おジャ魔女どれみが成長し、時をかける少女に

おとといの夜から関東に居るので、昨日ようやく「時をかける少女」を見てきました。
なんというか…たしかにこれと比べてしまうと、ゲド戦記も厳しいというか…映画館の空気からしてまず違いますしね。ゲド戦記は上映前から空気が弛緩しきってるのに、時かけは、客席から期待感がこみ上げてくるような感じがしました。
とにかくすごく面白い、良い映画でした。


で、もう各所で褒めつくされ語りつくされた感もあるので、今更僕がなにか言うほどのことも無いと思うのですが、強いてあげるなら、「おジャ魔女どれみに似てる」って感じでしょうか。
いや、別に主人公が「ピーリカピリララ」とか言うわけじゃないんですよ。
「夢の島から世界を眺めて」さんもおっしゃってますが、「どっか〜ん」の細田監督演出回で出てきた「魔女をやめた魔女」である未来さんの声が原田知世で、時かけに出てくる魔女おばさんが芳山和子で繋がってるねという話もそうですし、分かれ道=運命の分岐点の暗示という演出とか、流れる時間やそこでの生き方とか、そういうテーマも、「なんか似てるなあ」という気にさせられます。
ただそれ以上に、「時をかける少女」の主人公の紺野真琴と、「おジャ魔女どれみ」の主人公の春風どれみとが、キャラとして大分似てるんじゃないかと思いましたね…
二人とも底抜けに元気で明るくて素直で、能力があるとついつい下らない欲望(ステーキとか鉄板焼き食べたいとか)を叶えるためにつかってしまったりする部分もあるけど、他人のために一生懸命になって、自分のことに気が回らない、そういう部分とかのおかげで、ドジや邪な部分も愛嬌として受け入れられる。そういう性格が二人に共通してるんじゃないかなと思いました。どっちかっていうと、どれみのほうが恋愛に関しては積極的かもしれませんが、あれは白馬の王子様を待つのとおなじようなもんですから、「友達関係から恋愛関係になる」という話になると、どれみさんもああいう感じなんかなあと思ったりします。
考えてみれば、リアルタイムでどれみを見ていた世代の子たちは、「どっか〜ん」のときに小学6年生なら、あれからもう3年…4年?経っているから、ちょうど高校一年生くらいで、まさに「時をかける少女」で描かれている世代になるわけですね。
そうすると、ますます紺野真琴が成長した春風どれみに見えてきます。
明るく朗らかな性格を失わないまま思春期を向かえ、高校生になったら、どれみは一体どうなるのか?
それを描くという事は、あの頃どれみを見ていた子達、おジャ魔女どれみという作品からのメッセージを受け取っていた子達は、どんな青春を送るのか、今再び彼女らや彼らに何を伝えたいのか、ということを描くことと同じだと思います。
だから、やっぱりこの作品は、今高校生や中学生くらいの子達が見るものなんだなと思います。
いや、そこまで細田監督がどれみとか考えて作ったかどうかわかりませんが。

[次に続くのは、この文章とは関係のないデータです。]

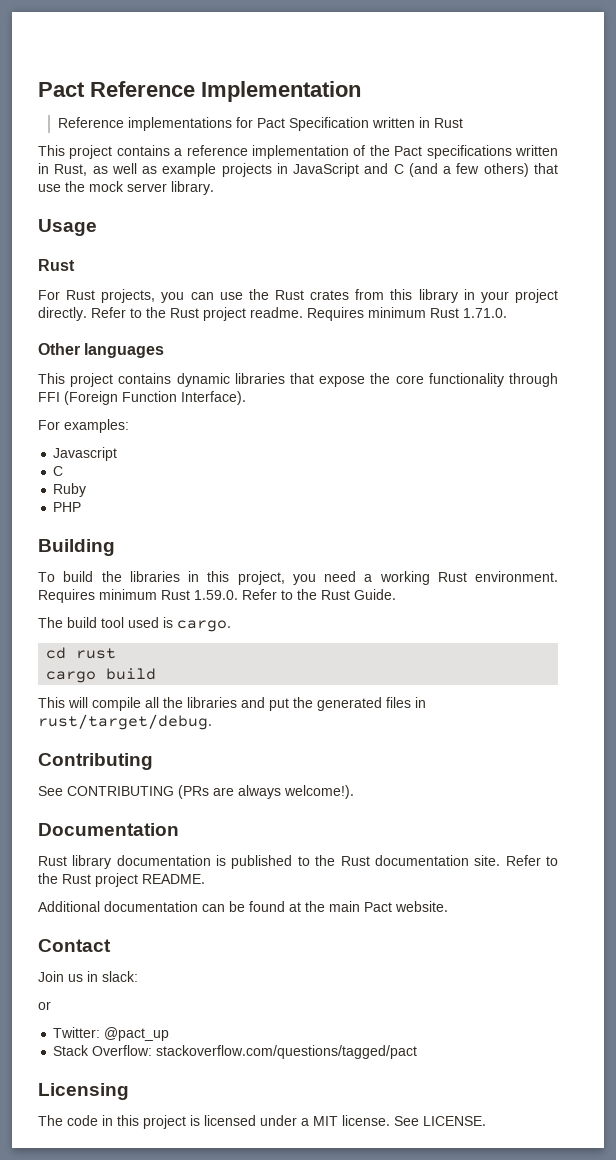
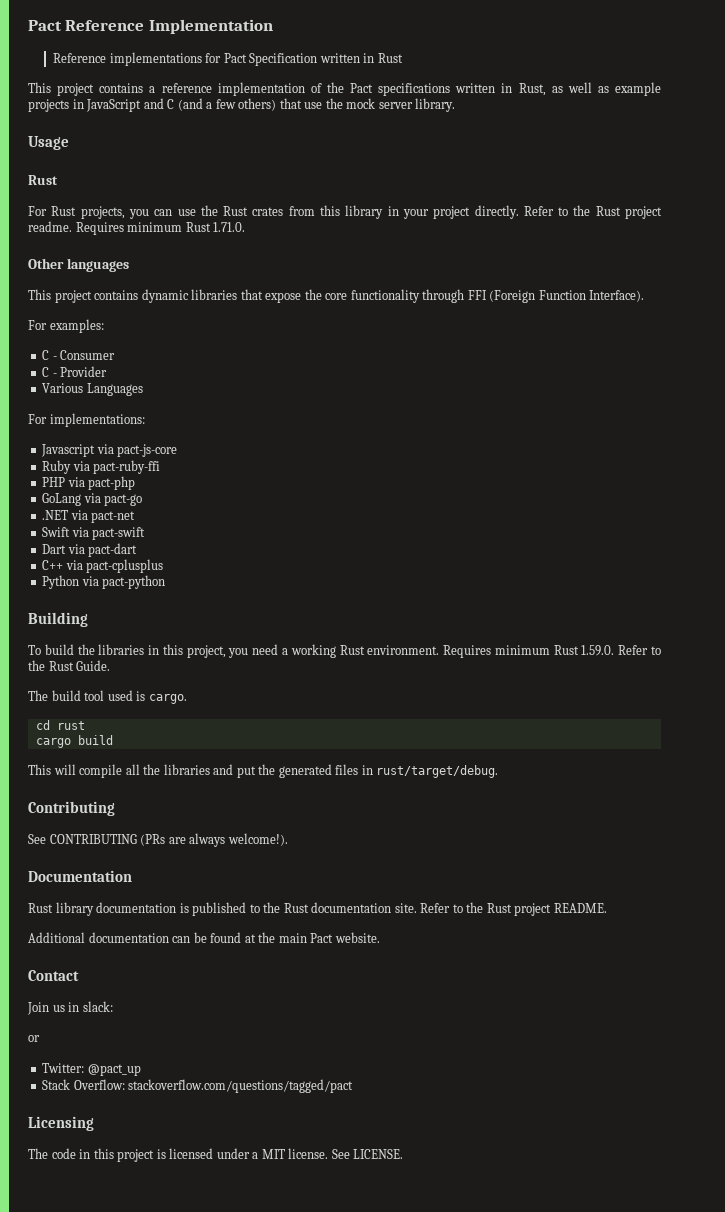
- Javascript
- C
+ C - Consumer
+ C - Provider
+ Various Languages
+ For implementations:
+ Javascript via pact-js-core
- Ruby
+ Ruby via pact-ruby-ffi
- PHP
+ PHP via pact-php
+ GoLang via pact-go
+ .NET via pact-net
+ Swift via pact-swift
+ Dart via pact-dart
+ C++ via pact-cplusplus
+ Python via pact-python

たぶん、作ってみたらそんな風に見られてしまっただけなんでしょうけど。



これを見て、「耳をすませば」と同じように
ああ、なんで俺の青春はこんなスカっとさわやかじゃねーんだよう('A`)
となる子も大勢居るでしょうが、そういう彼等は…ああ、案外、彼らにこそゲド戦記がいいかもしれない。